*AVAILABLE DATA*:
━━━━━━━━━━━━━━━━━━━━
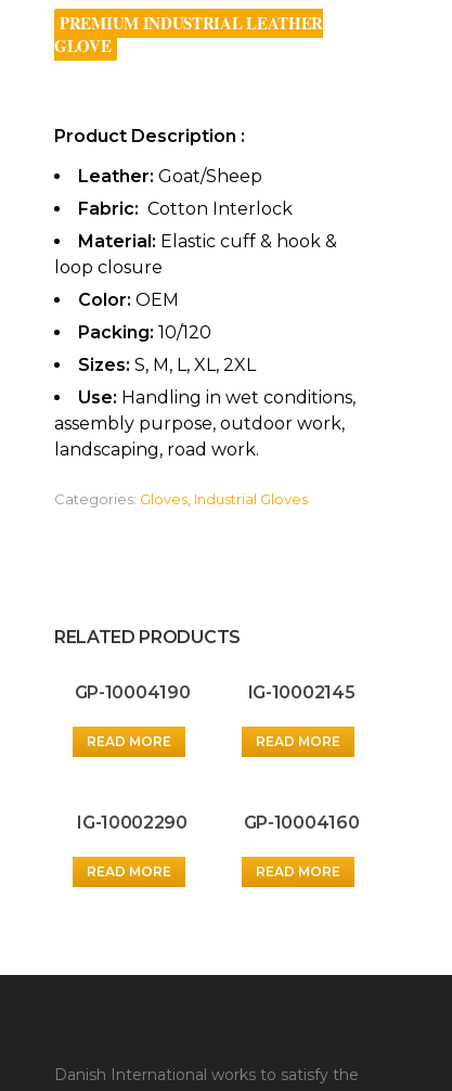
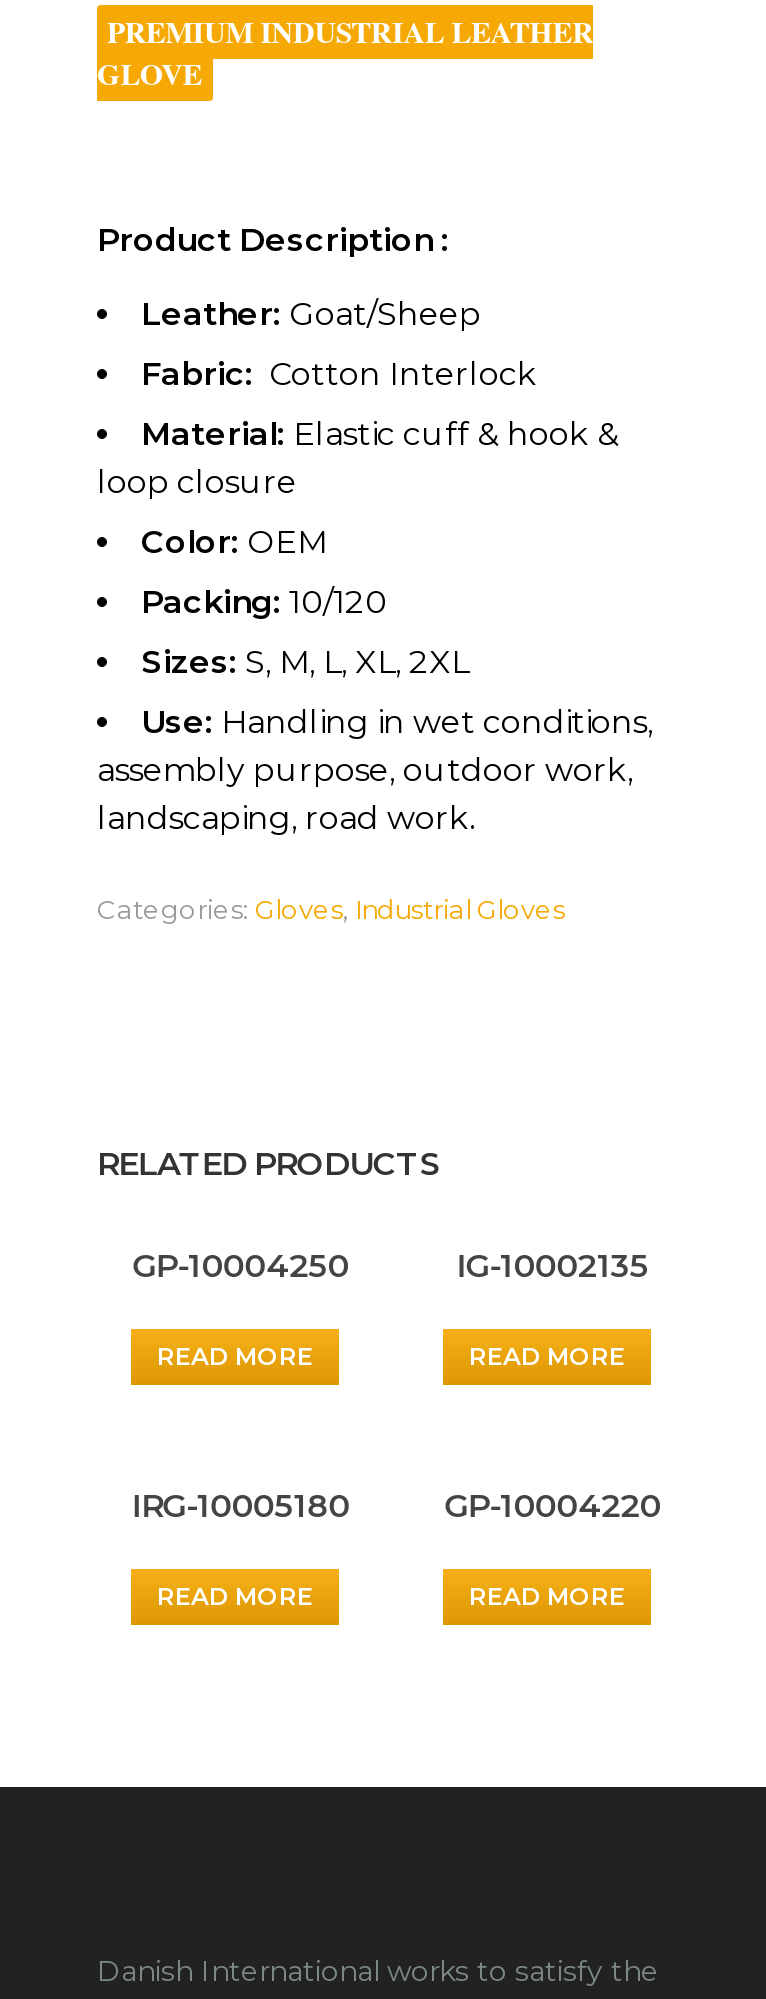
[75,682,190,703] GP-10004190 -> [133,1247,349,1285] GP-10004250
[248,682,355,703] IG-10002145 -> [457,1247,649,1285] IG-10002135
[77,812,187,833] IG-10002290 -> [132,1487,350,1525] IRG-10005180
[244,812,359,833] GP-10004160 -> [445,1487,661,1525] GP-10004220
━━━━━━━━━━━━━━━━━━━━
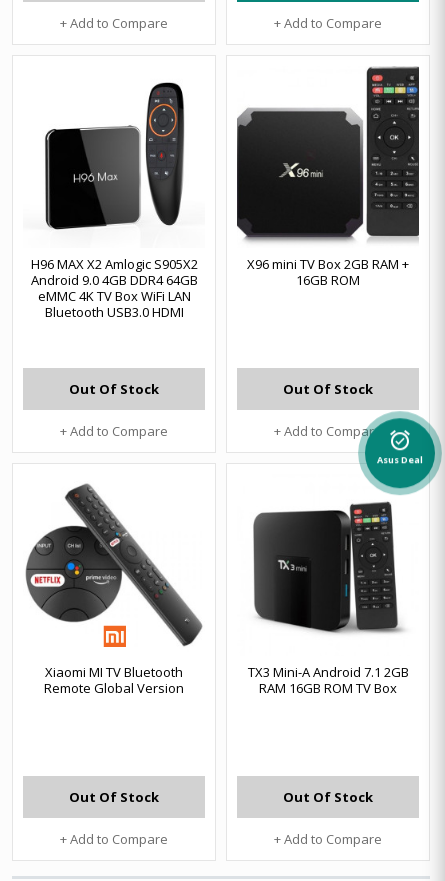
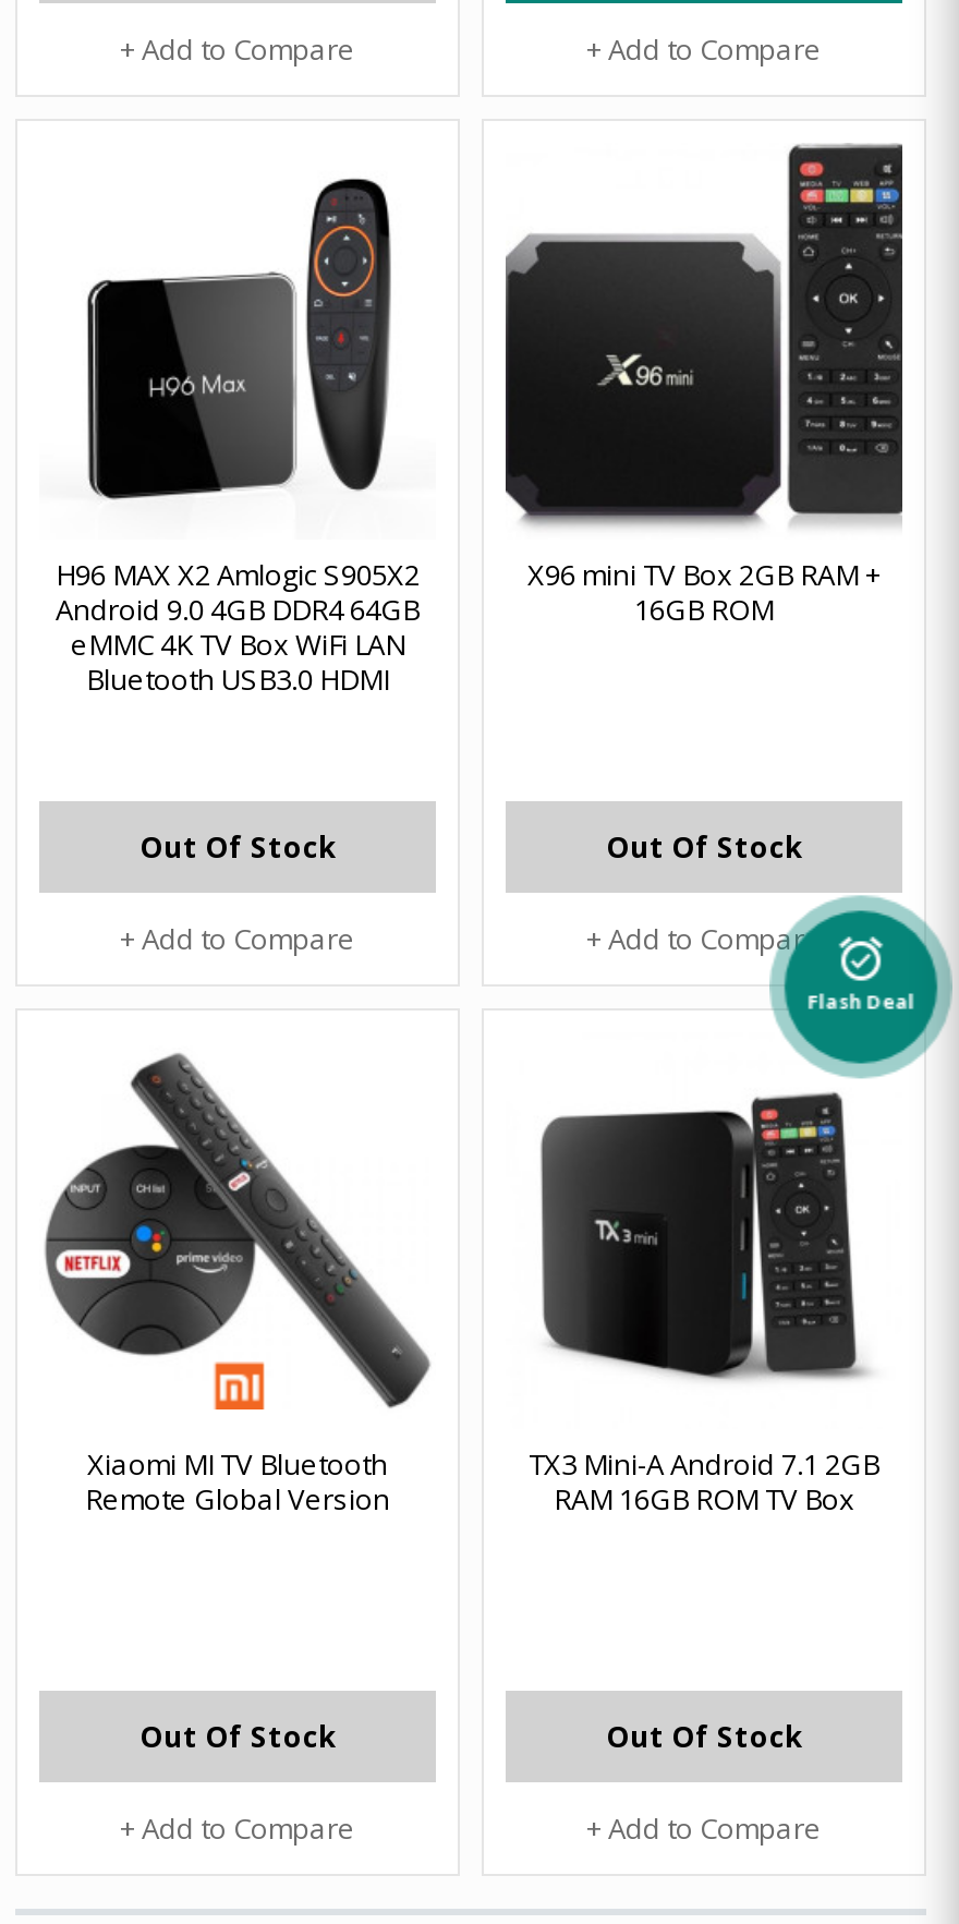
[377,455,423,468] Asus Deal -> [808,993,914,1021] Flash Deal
━━━━━━━━━━━━━━━━━━━━
*EXERCISE DIRECTIONS*: Output the lines above exactly, but only those between the line holding "[77,812,187,833] IG-10002290 ->" and the line holding "[244,812,359,833] GP-10004160 ->", inclusive.

*SOLUTION TO THIS EXERCISE*:
[77,812,187,833] IG-10002290 -> [132,1487,350,1525] IRG-10005180
[244,812,359,833] GP-10004160 -> [445,1487,661,1525] GP-10004220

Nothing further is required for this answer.